Da ich heute wenig Lust hatte, zum Wohnheim zurückzugehen und zur vierten Stunde wiederzukommen, entschloss ich mich die Zeit in der Uni abzusitzen (abgesehen davon war es recht frisch und windig). Zunächst aber testete ich zusammen mit Nicole und Sophia das Curry in der Mensa. Für 252Yen recht preiswert, aber zugegeben nicht so gut wie das, was ich selber koche, vor allem ist es etwas zu scharf für meinen Geschmack. Danach gingen wir noch das Deutsch-Buch für den Kurs, den wir besuchen kopieren, zum Glück hatten wir dafür von Frau Schwede (Reini mit Vornamen, was ist das denn für ein Name?) eine Kopierkarte bekommen. 

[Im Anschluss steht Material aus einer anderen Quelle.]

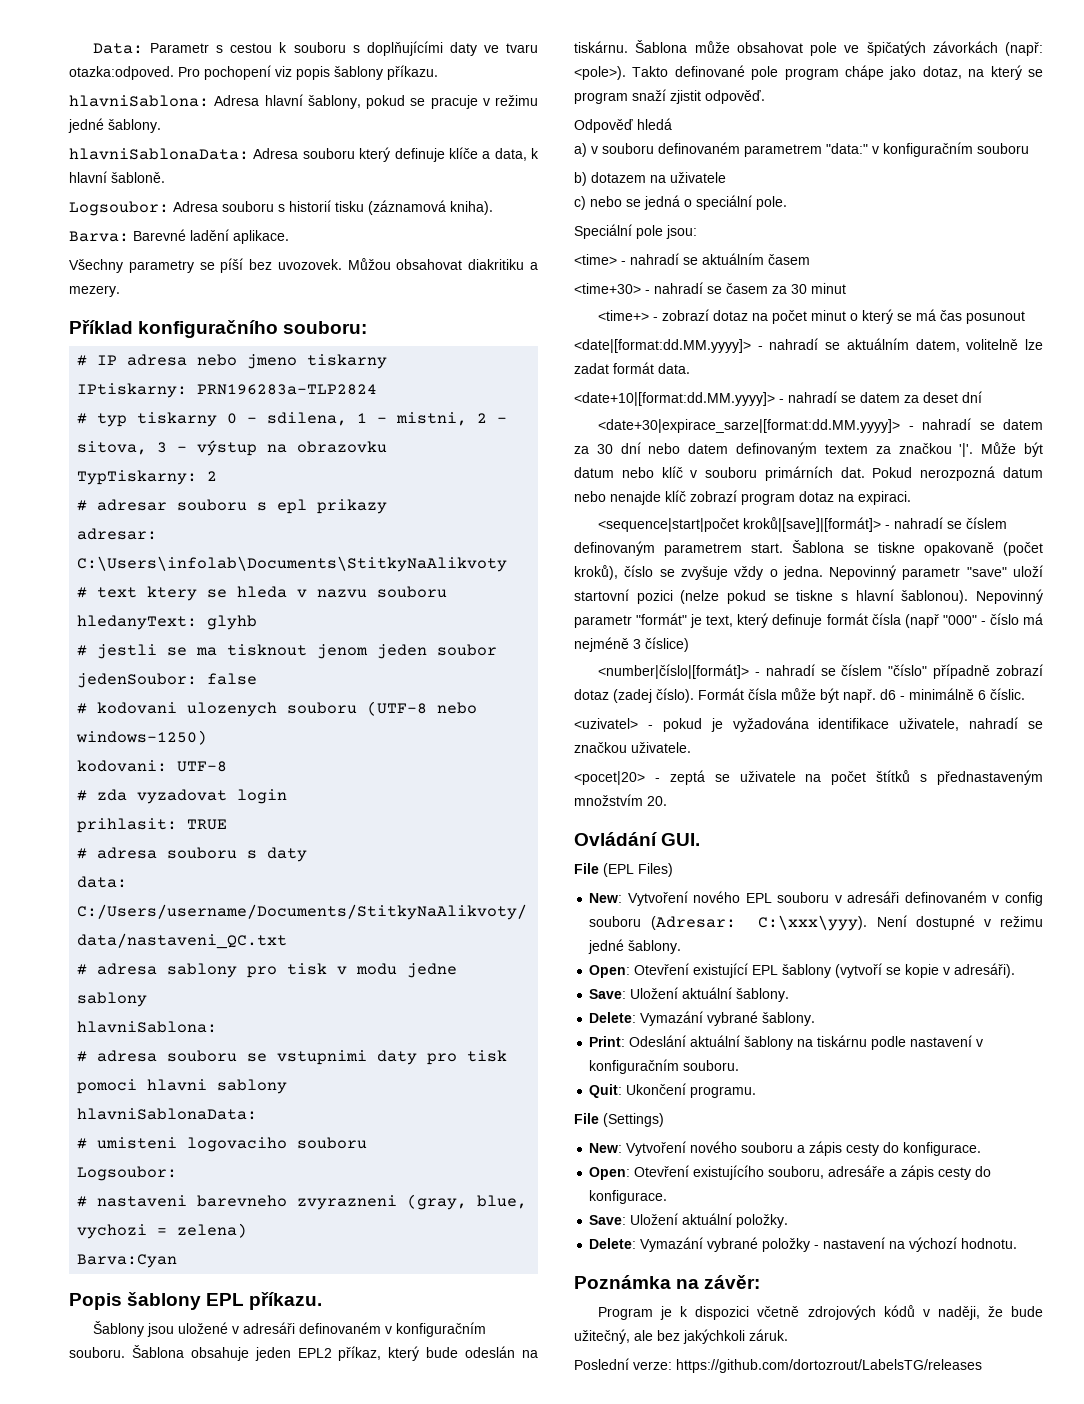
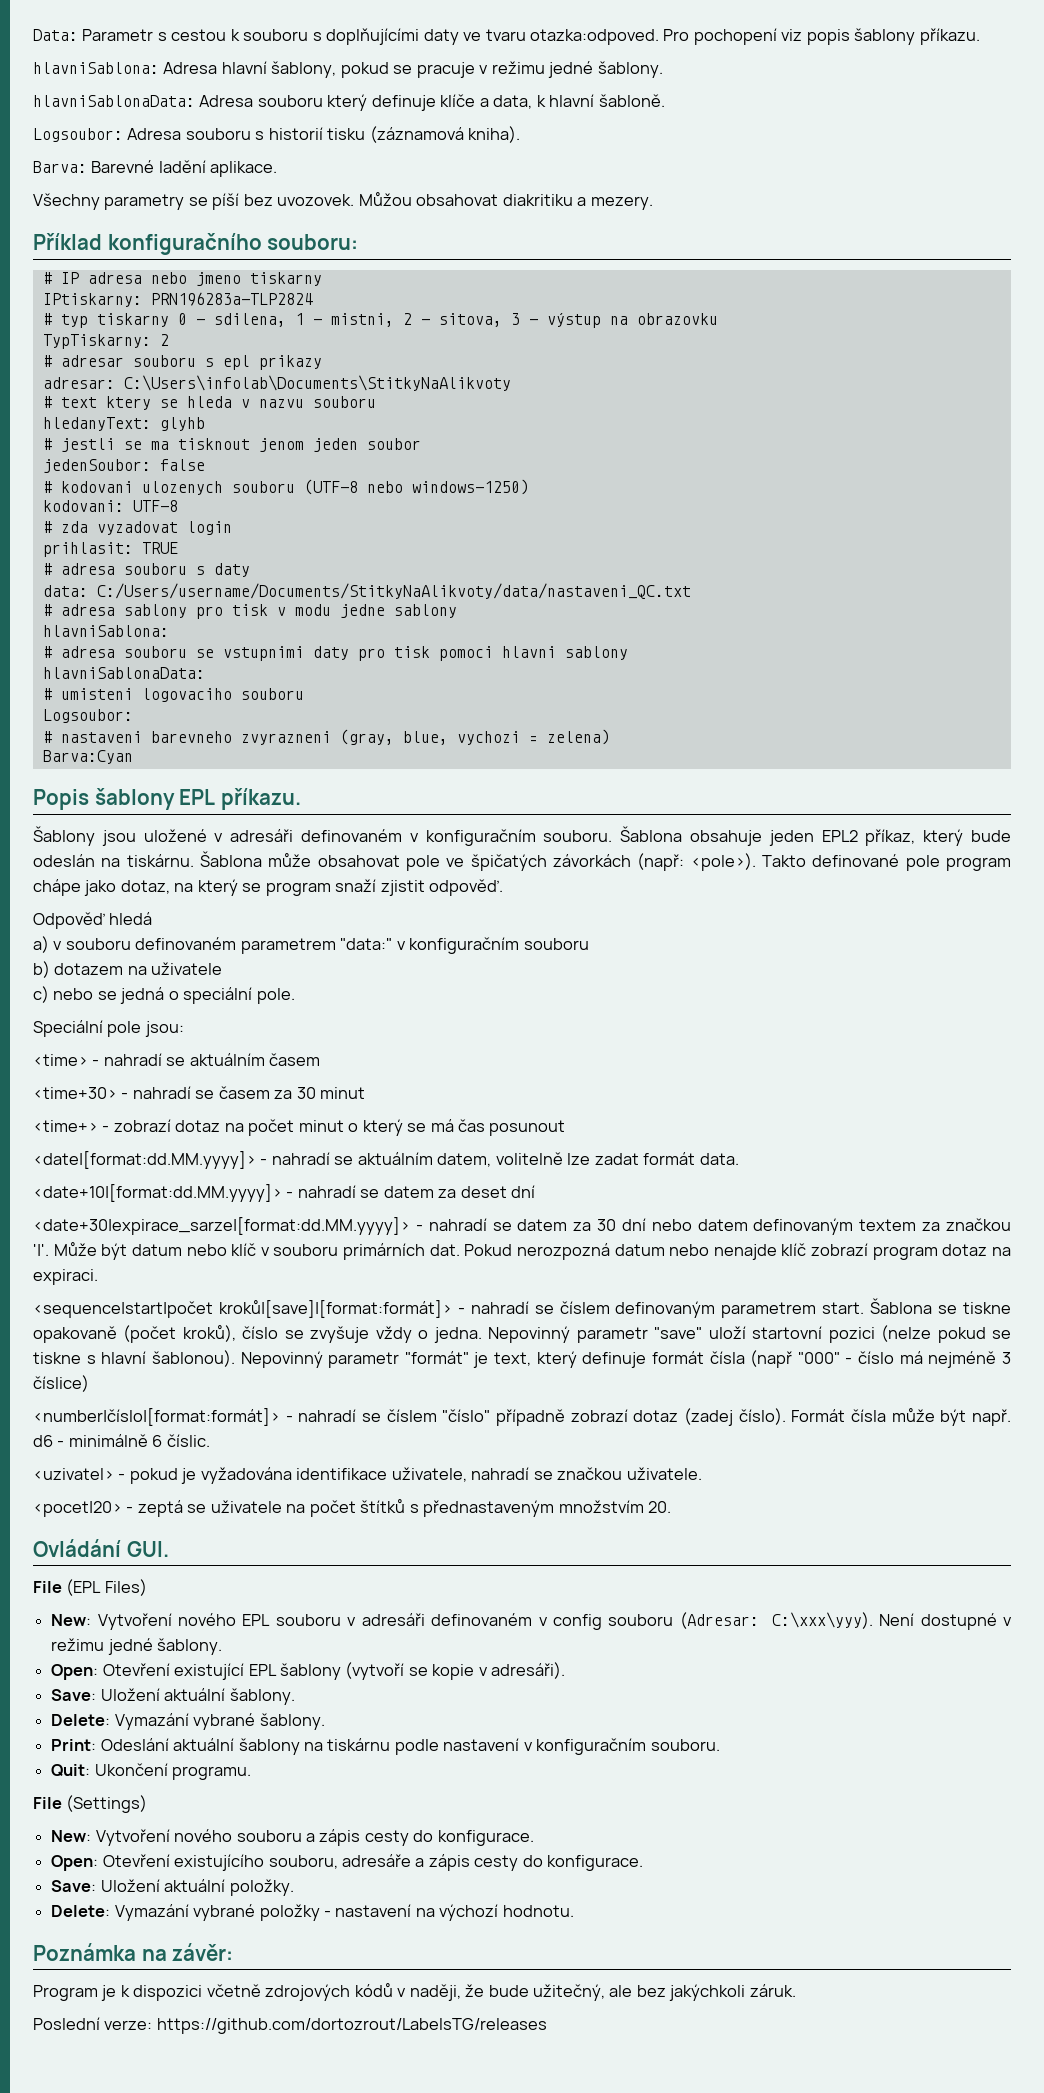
- <sequence|start|počet kroků|[save]|[formát]> - nahradí se číslem definovaným parametrem start.
+ <sequence|start|počet kroků|[save]|[format:formát]> - nahradí se číslem definovaným parametrem start.
- <number|číslo|[formát]> - nahradí se číslem "číslo" případně zobrazí dotaz (zadej číslo).
+ <number|číslo|[format:formát]> - nahradí se číslem "číslo" případně zobrazí dotaz (zadej číslo).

Dann verabschiedeten sich die beiden vorerst und ich begab mich auf die Suche nach einem Platz, wo ich die Zeit bis zur vierten Stunde absitzen konnte. Diesen fand ich in der "student lounge" direkt über der Mensa, schön ruhig mit Blick auf den Hof. Genug Beschäftigung hatte ich vorsorglich eingepackt, nämlich mein Buch und die Karten der Präfekturen, die ich ja eh noch lernen sollte. Freundlicherweise hat mir Emily ihr IPad ausgeliehen, auf welchem sie eine App zum Abfragen der Präfekturen hatte. Das ist echt enorm praktisch und machte das Lernen viel einfacher. Nach zwei Durchgängen hatte ich alle 47 drin. Den Rest der Zeit verbrachte ich lesend.
In der vierten Stunde dann haben wir den Film über die japanische Prüfungs-/Schulhölle von der letzten Woche zu Ende geschaut und dann aus unerfindlichen Gründen nochmal den ganzen Film (Zeit totschlagen oder was weiß ich). Danach hat uns Brian noch in sowas wie Diskussionsgruppen eingeteilt, wir sollten Email-Kontaktdaten austauschen und dann durften wir auch schon gehen.
Zurück im Wohnheim legte ich mich ruhigen Gewissens ins Bett (die Präfekturen konnte ich ja schon, yay), las eine Weile und schlief eine Weile. Leider dachten die anderen irgendwie, dass ich nicht da wäre und so hätt ich beinahe das abendliche Kochen verpasst, zum Glück bin ich 19:35 Uhr doch nochmal aufgewacht.
Alles in allem mal wieder nicht viel Besonderes los gewesen. Unter der Woche wird das wohl so die Regel sein, auch wenn ich demnächst unbedingt mal shoppen gehen will. Ich brauch langsam Pullis und eine Nachttischlampe wäre auch super. Die große Deckenlampe sieht mir so stromverschwenderisch aus...

1 Kommentar:

  1. Bei kakerlaken im Wohnheim hörts wirklich auf. *schauder* Die teile sollen doch angeblich schnell und wendig sein, dass man die gar nicht sieht. XD Schön, dass du uns mit einem Foto von beglückst... XD
    Ihr müsst im Wohnheim auch noch den Strom genau abrechnen? Das is ja echt krass. wenn ich bedenke, dass die hier im Wohnheim von allem immer ordentlich viel verbrauchen können, ohne nachzahlen zu müssen.